9.4) The termination or expiry of these T&Cs shall not affect the accrued rights, remedies, obligations or liabilities of the Parties under it, existing at expiry or termination. 

9.5) The provisions of clauses 2, 10, 11, 12, 13 and 15 of these T&Cs and any other provision of these T&Cs which expressly or by implication is intended to come into or continue in force on or after the expiry or termination of these T&Cs, shall remain in full force and effect after these T&Cs expire or terminates. 

9.6) Other than as expressly referred to in these T&Cs, neither Party shall have any further obligation to the other under these T&Cs on or after its termination.

10) DATA PROTECTION

10.1) The Parties acknowledge and agree that the implementation of these T&Cs shall involve the Processing of Personal Information. 

10.2) The Parties agree that they are each responsible for complying with their respective obligations under Data Protection Laws.

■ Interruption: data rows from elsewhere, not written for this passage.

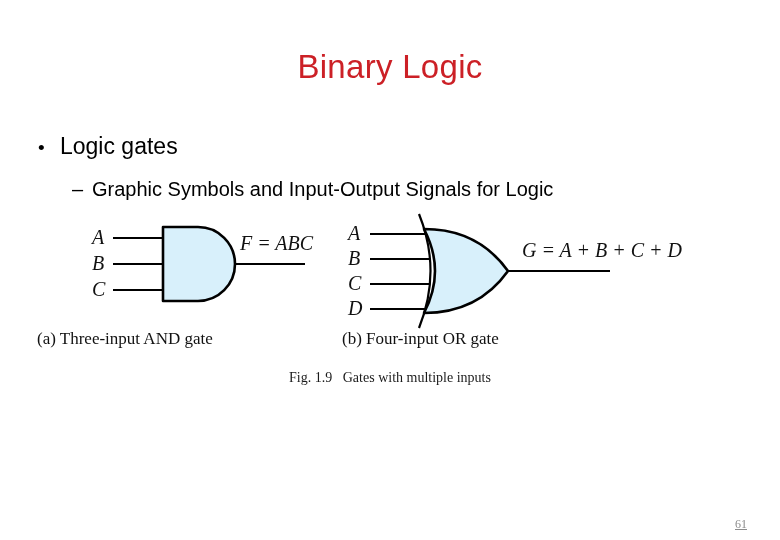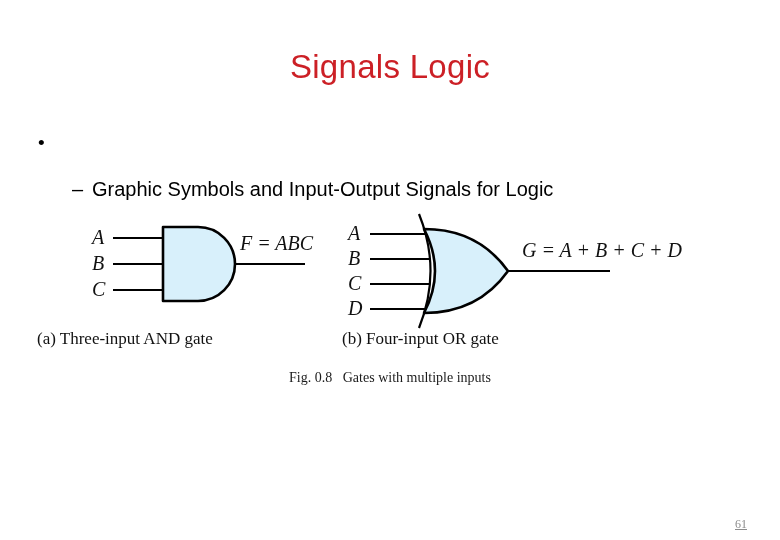--- a/index.html
+++ b/index.html
@@ -106,7 +106,7 @@
 
 <div class="slide" style="background: rgb(255, 255, 255);">
 
-  <div class="slide-title" style="color: rgb(204, 32, 38);">Signals Logic</div>
+  <div class="slide-title" style="color: rgb(204, 32, 38);">Binary Logic</div>
 
   <div class="bullet-l1">
     <span class="dot">•</span>

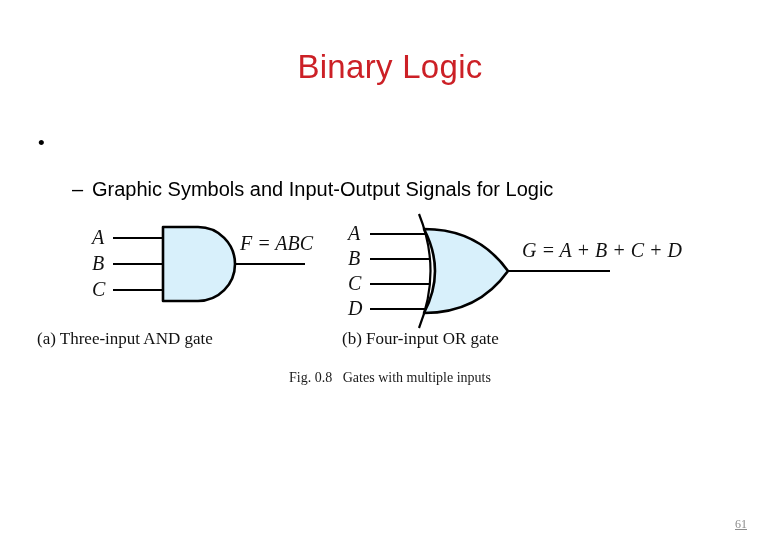--- a/index.html
+++ b/index.html
@@ -110,6 +110,7 @@
 
   <div class="bullet-l1">
     <span class="dot">•</span>
+    <span>Logic gates</span>
   </div>
 
   <div class="bullet-l2">

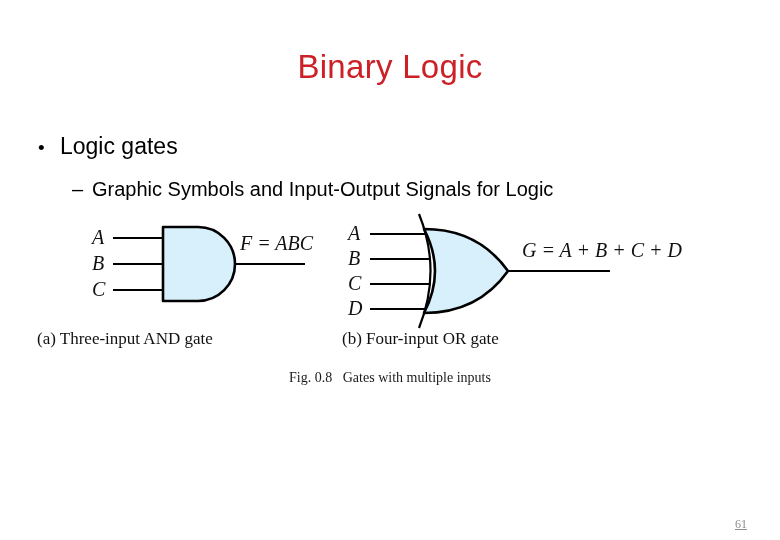--- a/index.html
+++ b/index.html
@@ -165,7 +165,7 @@
     </svg>
   </div>
 
-  <div class="fig-caption">Fig. 0.8   Gates with multiple inputs</div>
+  <div class="fig-caption">Fig. 1.9   Gates with multiple inputs</div>
 
   <div class="page-number">61</div>
 

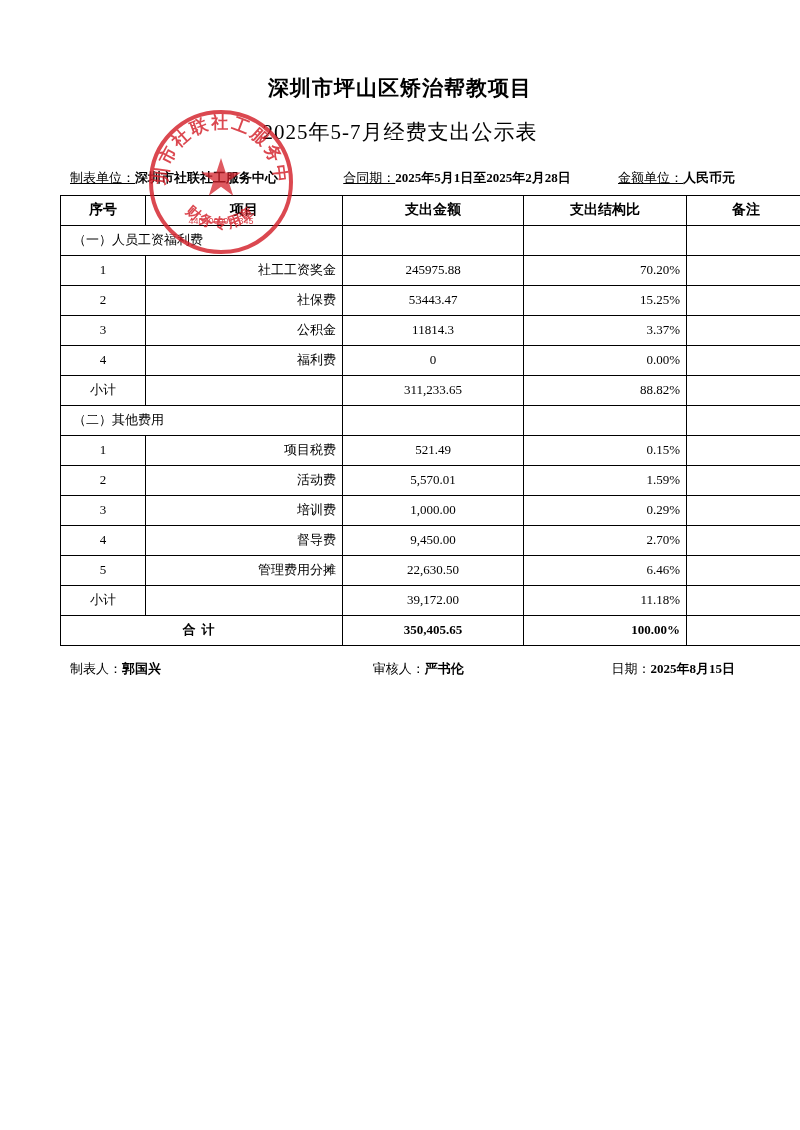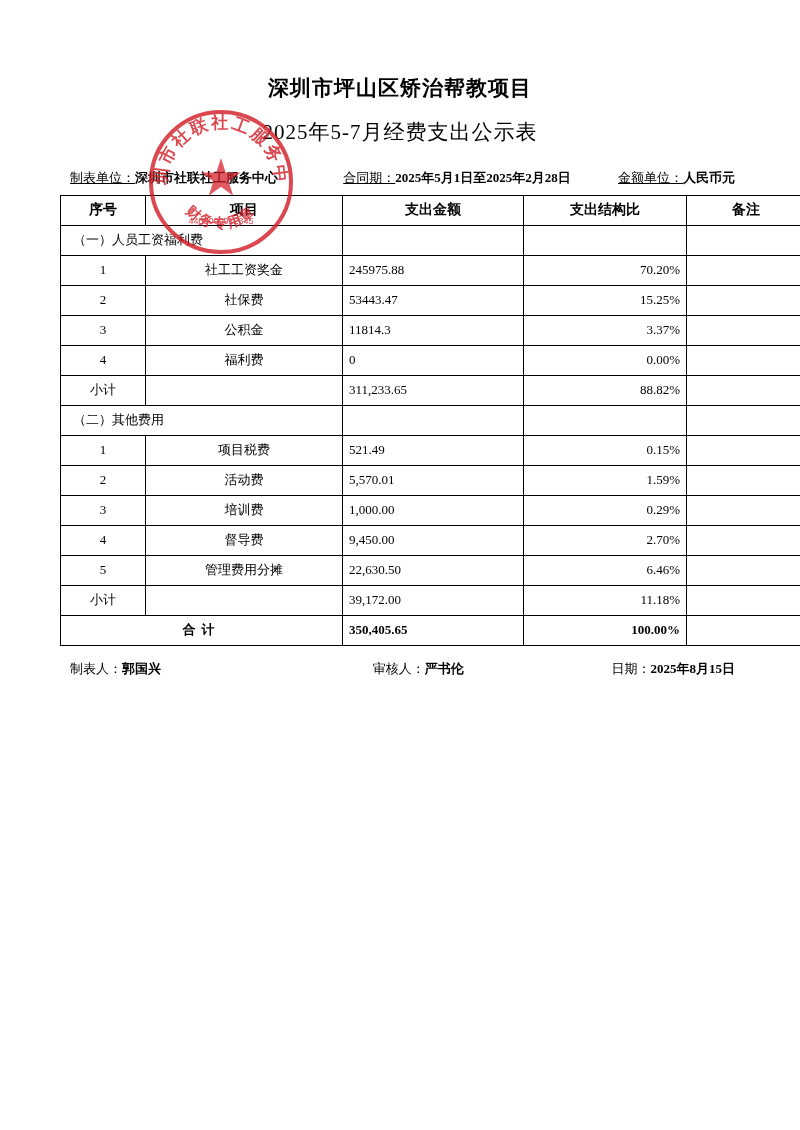--- a/index.html
+++ b/index.html
@@ -83,7 +83,7 @@
     font-weight: bold;
   }
   td.c { text-align: center; }
-  td.l { text-align: center; padding-left: 12px; margin-top: 12px; }
+  td.l { text-align: right; padding-left: 12px; margin-top: 12px; }
   td.r { text-align: left; padding-right: 22px; }
   td.rr { text-align: right; padding-right: 30px; }
   tr.section td {

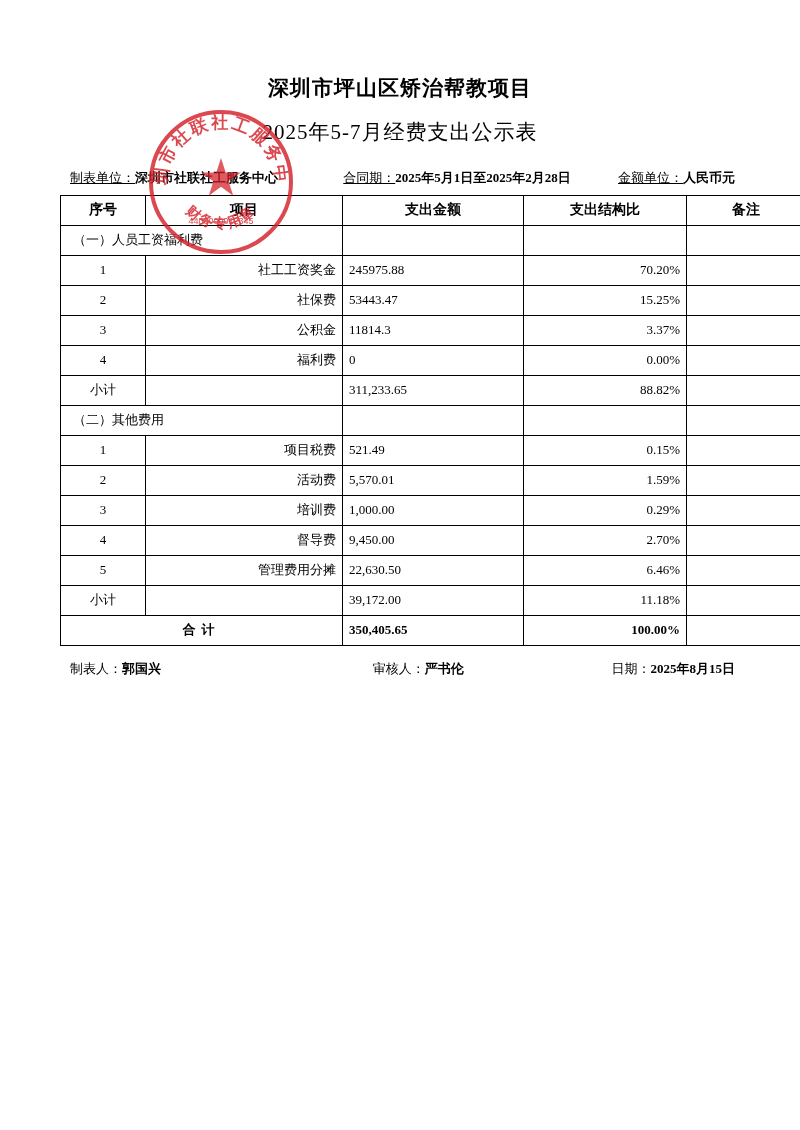--- a/index.html
+++ b/index.html
@@ -84,7 +84,7 @@
   }
   td.c { text-align: center; }
   td.l { text-align: right; padding-left: 12px; margin-top: 12px; }
-  td.r { text-align: left; padding-right: 22px; }
+  td.r { text-align: center; padding-right: 22px; }
   td.rr { text-align: right; padding-right: 30px; }
   tr.section td {
     text-align: left;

10.3) The Parties shall, to the extent necessary and required – 

10.3.1) comply with all laws, policies and procedures relating to the protection, storage, handling, privacy, Processing and retention of Personal Information as well as the destruction of Personal Information; 

10.3.2) take appropriate and reasonable technical and organisational security measures to prevent the loss of, damage to or unauthorised destruction of Personal Information, and the unlawful access to or Processing of Personal Information; 

10.3.3) take reasonable steps to identify all reasonably foreseeable internal and external risks posed to data under its possession or control and establish and maintain appropriate safeguards against any risks identified;

10.3.4) provide a level of security appropriate to the harm that might result from any unauthorised or unlawful processing or accidental loss, destruction or damage to the Personal Information and also to the nature of the Personal Information being protected; 

10.3.5) implement any other measures and procedures to ensure that the Party’s obligations in terms of this clause 10 and Data Protection Laws are met; and 

10.3.6) with respect to any processing of Personal Information under these T&Cs, each Party shall (and shall ensure that any of its data operators) take appropriate technical and organisational security measures against unauthorised or unlawful processing of Personal Information supplied to it by the other Party and against accidental loss or destruction of, or damage to, that Personal Information in accordance with the provisions set out the Data Protection Laws. 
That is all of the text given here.